Fish oils naturally contain EPA and DHA, hence the importance of eating oily fish such as salmon, sardines, mackerel, and to some extent tuna, on a regular basis or taking an omega 3 oil supplement. Omega 3’s are termed ‘essential’ because the body cannot make them; they have to be eaten in the diet or taken as a supplement and because they fulfil so many important functions, they should ideally be eaten on a daily basis.
It’s often thought that fat make us fat. However, in simple terms it’s actually sugar that makes us fat.
Whilst it’s true to say that fat contains nine calories per gram, whereas carbohydrate (sugar) contains four calories per gram, it’s the effect that sugar has on the body that causes most of the problems. The biggest issues come from refined foods such as cakes, pastries and biscuits. So what happens to sugar in the body?
Sugar is released very quickly in the body, causing a rapid rise in blood sugar. The safest place to put excess sugar that arrives in the bloodstream is in the fat cells as the body cannot store it anywhere else. And it is this process that can cause us the most problems.

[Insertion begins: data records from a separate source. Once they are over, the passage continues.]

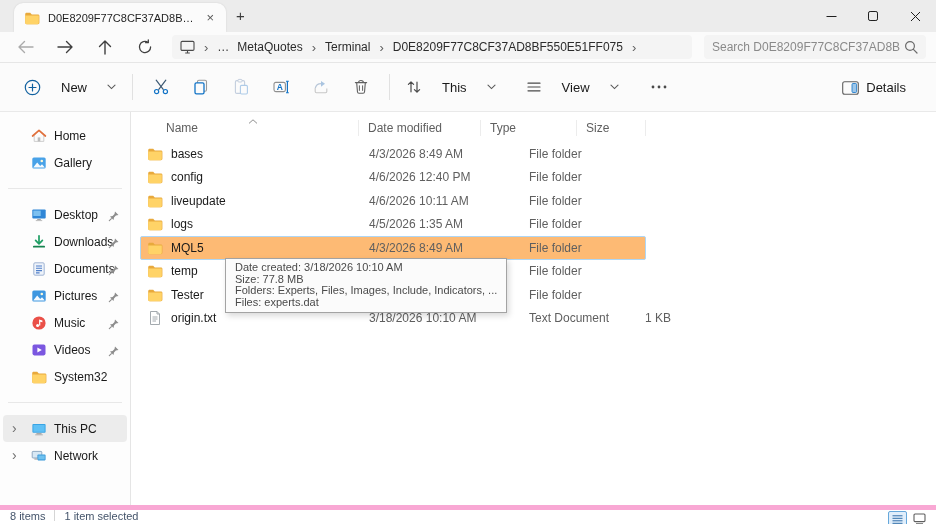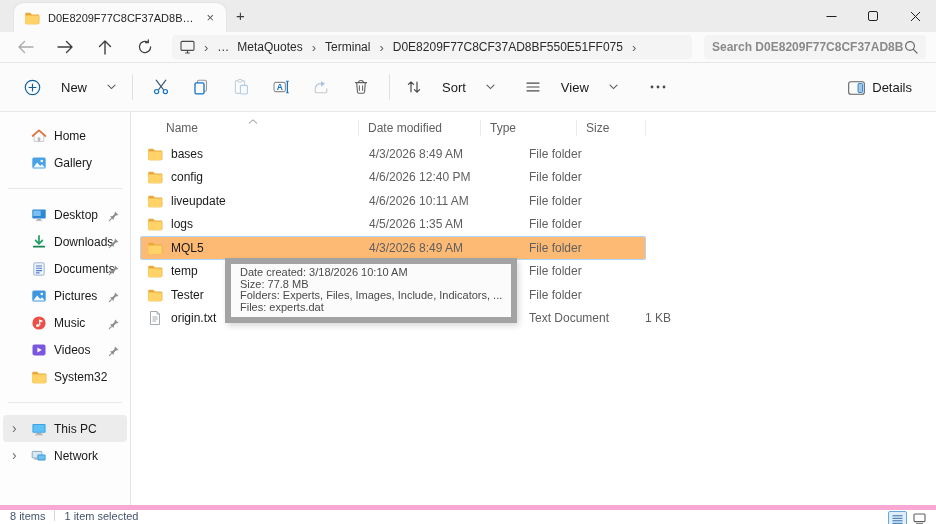--- a/index.html
+++ b/index.html
@@ -30,7 +30,7 @@
   .searchbox { margin-left:12px; width:222px; height:24px; background:#f4f4f4; border-radius:4px;
                display:flex; align-items:center; padding:0 8px; }
   .searchbox input { flex:1; border:none; outline:none; background:transparent; font-size:12px;
-                     font-family:"Liberation Sans", sans-serif; color:#a16207; min-width:0;font-weight:bold; }
+                     font-family:"Liberation Sans", sans-serif; color:#a16207; min-width:0; }
   .searchbox input::placeholder { color:#8a8a8a; opacity:1; }
 
   

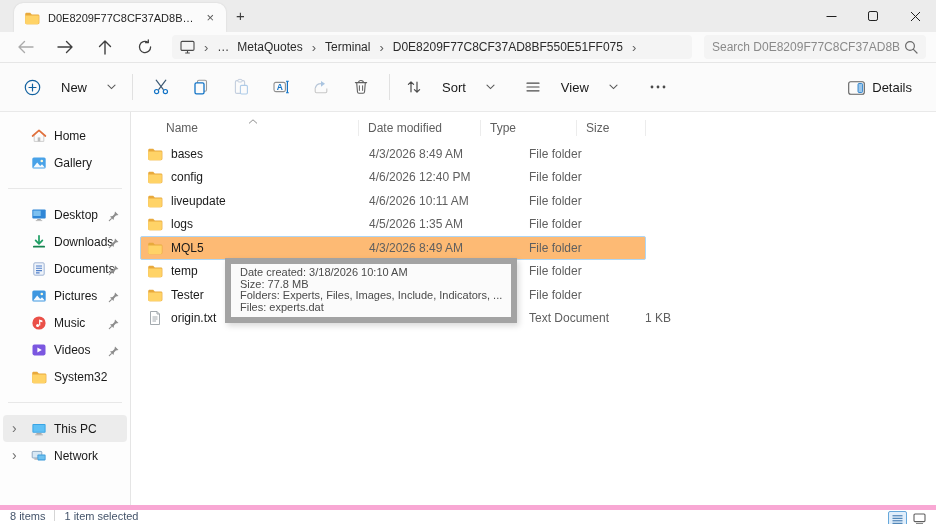--- a/index.html
+++ b/index.html
@@ -240,7 +240,7 @@
             <path d="M11 13.2v-10M8.4 10.6 11 13.2l2.6-2.6" fill="none" stroke="#4a4a4a" stroke-width="1.2" stroke-linecap="round" stroke-linejoin="round"></path>
           </svg>
         </span>
-      <span class="tb-label">Sort</span>
+      <span class="tb-label">This</span>
       <span style="display:flex;">
           <svg width="9" height="6" viewBox="0 0 9 6">
             <path d="M1 1.2l3.5 3.4L8 1.2" fill="none" stroke="#5a5a5a" stroke-width="1.1" stroke-linecap="round"></path>

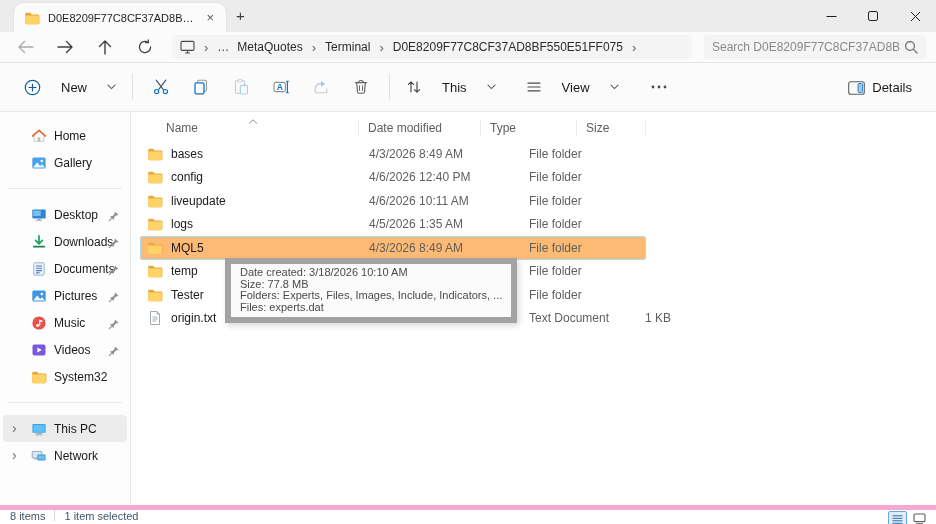--- a/index.html
+++ b/index.html
@@ -40,7 +40,7 @@
   .tb-label { font-size:13px; color:#191919; }
   .tb-icon-btn { width:40px; display:flex; justify-content:center; align-items:center; height:34px; }
   .tb-sep { width:1px; height:26px; background:#e1e1e1; margin:0 8px; }
-  .tb-right { position:absolute; right:24px; top:0; height:49px; display:flex; align-items:center; gap:7px; }
+  .tb-right { position:absolute; right:30px; top:0; height:49px; display:flex; align-items:center; gap:7px; }
 
   
   .main { display:flex; height:393px; }

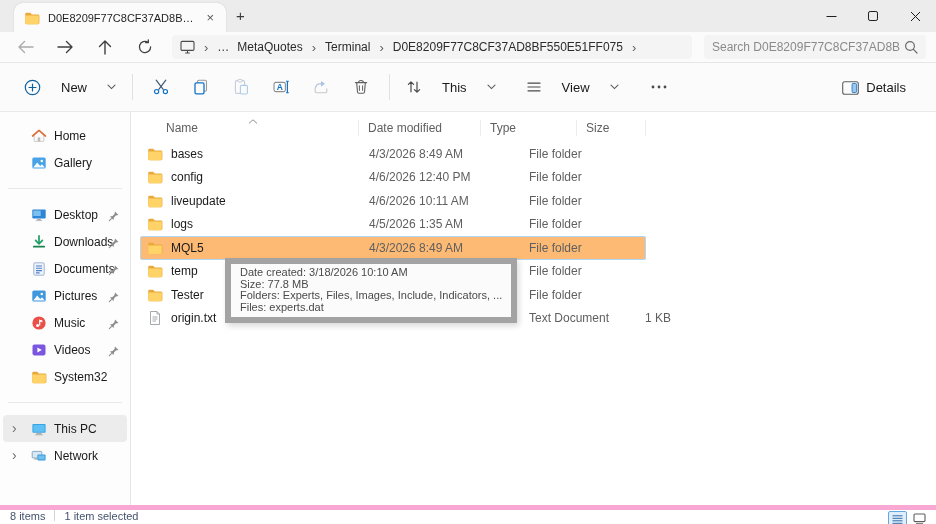--- a/index.html
+++ b/index.html
@@ -73,7 +73,7 @@
   .fc-size { flex:0 0 64px; padding-right:8px; color:#5f5f5f; text-align:right; white-space:nowrap; }
 
   
-  .tooltip { position:absolute; left:225px; top:258px; background:#fbfbfb; border:6px solid #a3a3a3;
+  .tooltip { position:absolute; left:225px; top:258px; background:#fbfbfb; border:1px solid #a3a3a3;
              box-shadow:2px 3px 6px rgba(0,0,0,.15); padding:3px 9px 4px 9px; z-index:20; }
   .tooltip div { font-size:11px; line-height:11.5px; color:#4a4a4a; white-space:nowrap; }
 

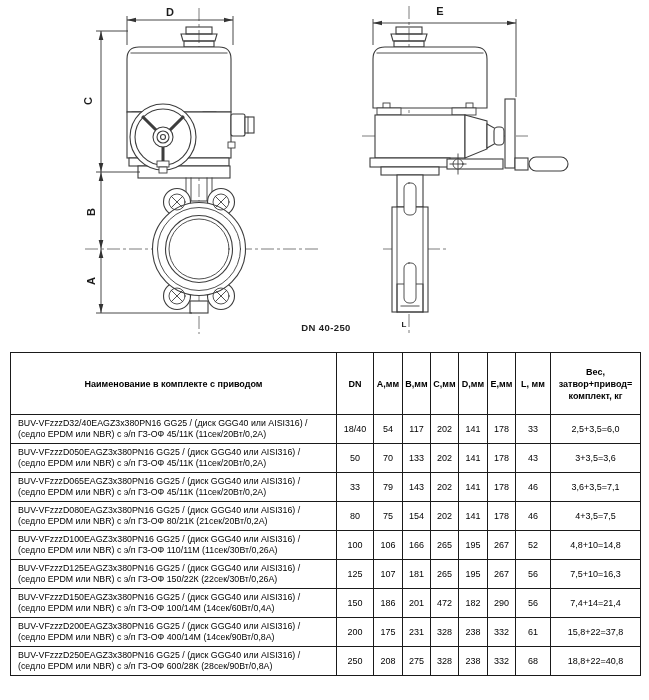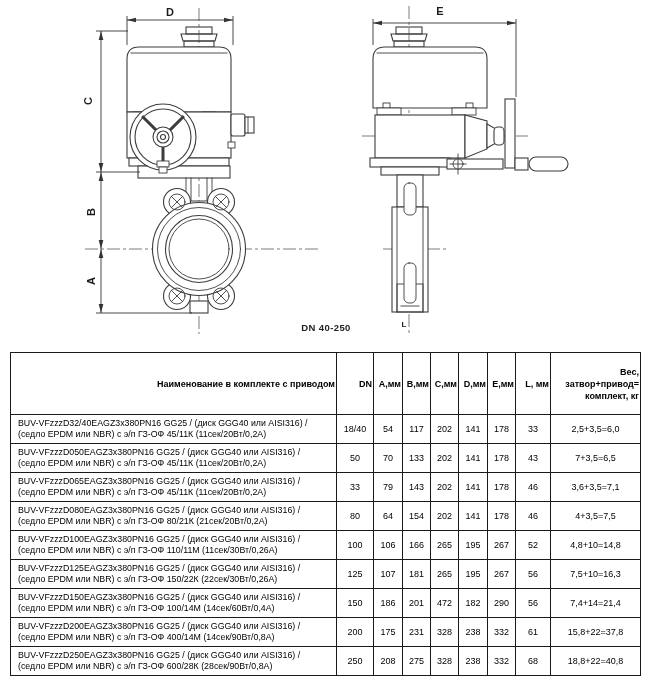--- a/index.html
+++ b/index.html
@@ -13,7 +13,7 @@
   table.dims { position:absolute; left:10px; top:352px; width:631px; border-collapse:collapse;
                table-layout:fixed; color:#000; background:#fff; }
   .dims th, .dims td { border:1px solid #1a1a1a; overflow:hidden; }
-  .dims th { font-size:9px; font-weight:bold; text-align:right; vertical-align:middle; padding:1px; }
+  .dims th { font-size:9px; font-weight:bold; text-align:center; vertical-align:middle; padding:1px; }
   .dims thead tr { height:62px; }
   .dims tbody tr { height:29px; }
   .dims td { font-size:9px; text-align:center; vertical-align:middle; padding:0 1px; }

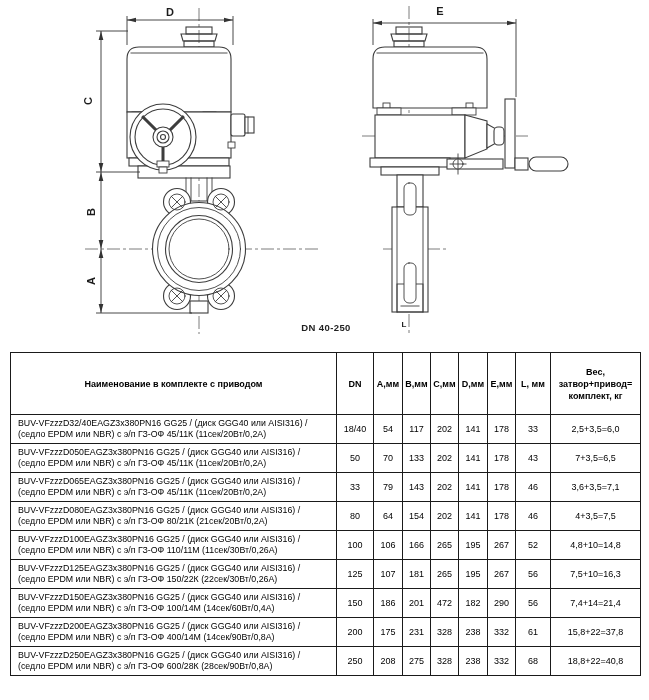--- a/index.html
+++ b/index.html
@@ -208,7 +208,7 @@
         <td>141</td>
         <td>178</td>
         <td>43</td>
-        <td>7+3,5=6,5</td>
+        <td>3+3,5=3,6</td>
       </tr>
       <tr>
         <td class="name">

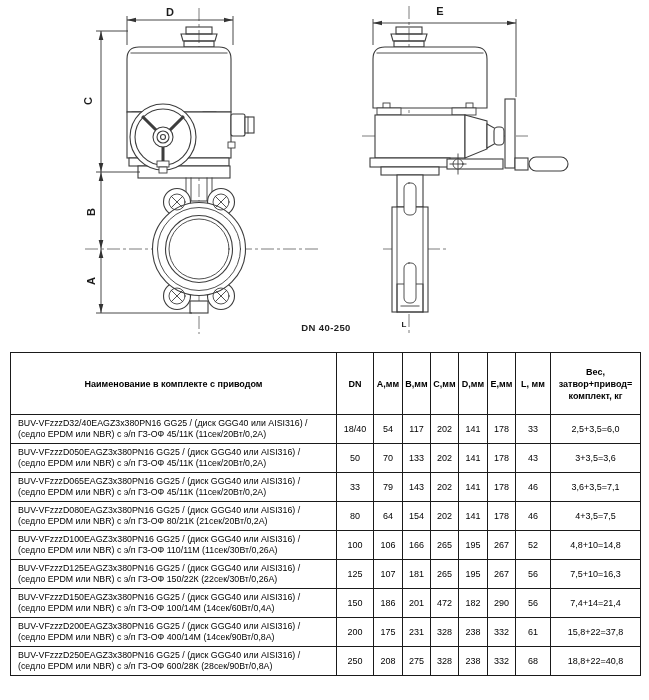--- a/index.html
+++ b/index.html
@@ -230,7 +230,7 @@
           <div>(седло EPDM или NBR) с э/п ГЗ-ОФ 80/21К (21сек/20Вт/0,2А)</div>
         </td>
         <td>80</td>
-        <td>64</td>
+        <td>75</td>
         <td>154</td>
         <td>202</td>
         <td>141</td>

Of course too much fat (and indeed too much food in general) is going to make us fat. However, the body needs a certain amount of fat for energy and other essential functions of the body, plus the omega 3’s are completely essential. In simple terms, the diet should contain no more than around 30% of daily calories from fat, and try to ensure that around 15-20% of this intake comes from the essential omegas.
So we hope that these ‘fat facts’ will help you to make more informed choices about which fats you eat in your diet and how to balance the bad with the good. Happy eating!